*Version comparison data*

☆ ☆ ☆ ☆ ☆

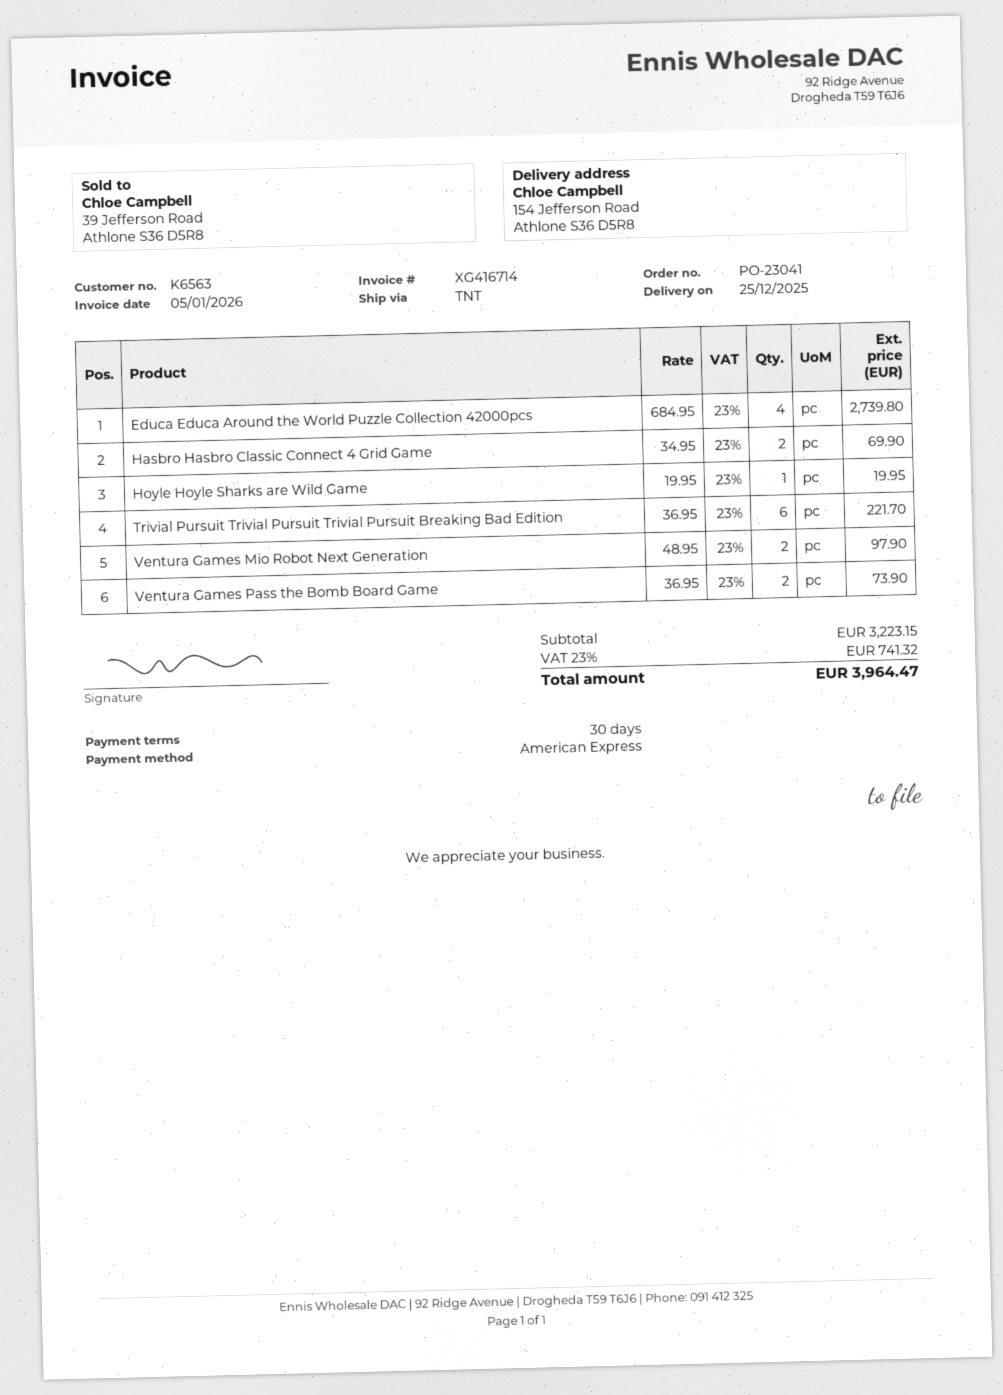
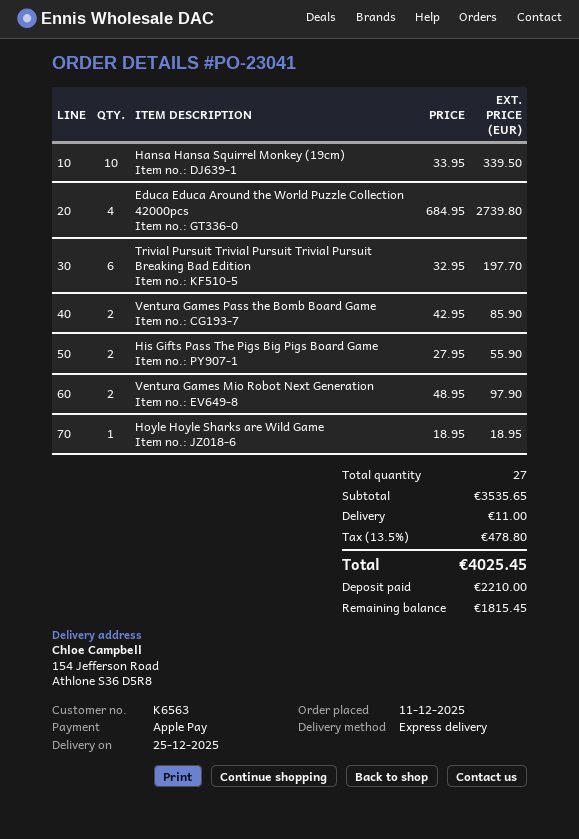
payment method: American Express -> Apple Pay
shipping method: TNT -> express
Hasbro Hasbro Classic Connect 4 Grid Game: 2 x 34.95 = 69.90 -> none
Hoyle Hoyle Sharks are Wild Game: 1 x 19.95 = 19.95 -> 1 x 18.95 = 18.95
Trivial Pursuit Trivial Pursuit Trivial Pursuit Breaking Bad Edition: 6 x 36.95 = 221.70 -> 6 x 32.95 = 197.70
Ventura Games Pass the Bomb Board Game: 2 x 36.95 = 73.90 -> 2 x 42.95 = 85.90
Hansa Hansa Squirrel Monkey (19cm): none -> 10 x 33.95 = 339.50
His Gifts Pass The Pigs Big Pigs Board Game: none -> 2 x 27.95 = 55.90
subtotal: 3223.15 -> 3535.65
shipping: none -> 11.00
tax: 23% = 741.32 -> 13.5% = 478.80
total: 3964.47 -> 4025.45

☆ ☆ ☆ ☆ ☆

*YOUR OBJECTIVE*
Only lines belong in the copy, not pictures: write out exactly the lines of the records from the first through the one holding "Ventura Games Pass".

*ANSWER TO THIS EXERCISE*
payment method: American Express -> Apple Pay
shipping method: TNT -> express
Hasbro Hasbro Classic Connect 4 Grid Game: 2 x 34.95 = 69.90 -> none
Hoyle Hoyle Sharks are Wild Game: 1 x 19.95 = 19.95 -> 1 x 18.95 = 18.95
Trivial Pursuit Trivial Pursuit Trivial Pursuit Breaking Bad Edition: 6 x 36.95 = 221.70 -> 6 x 32.95 = 197.70
Ventura Games Pass the Bomb Board Game: 2 x 36.95 = 73.90 -> 2 x 42.95 = 85.90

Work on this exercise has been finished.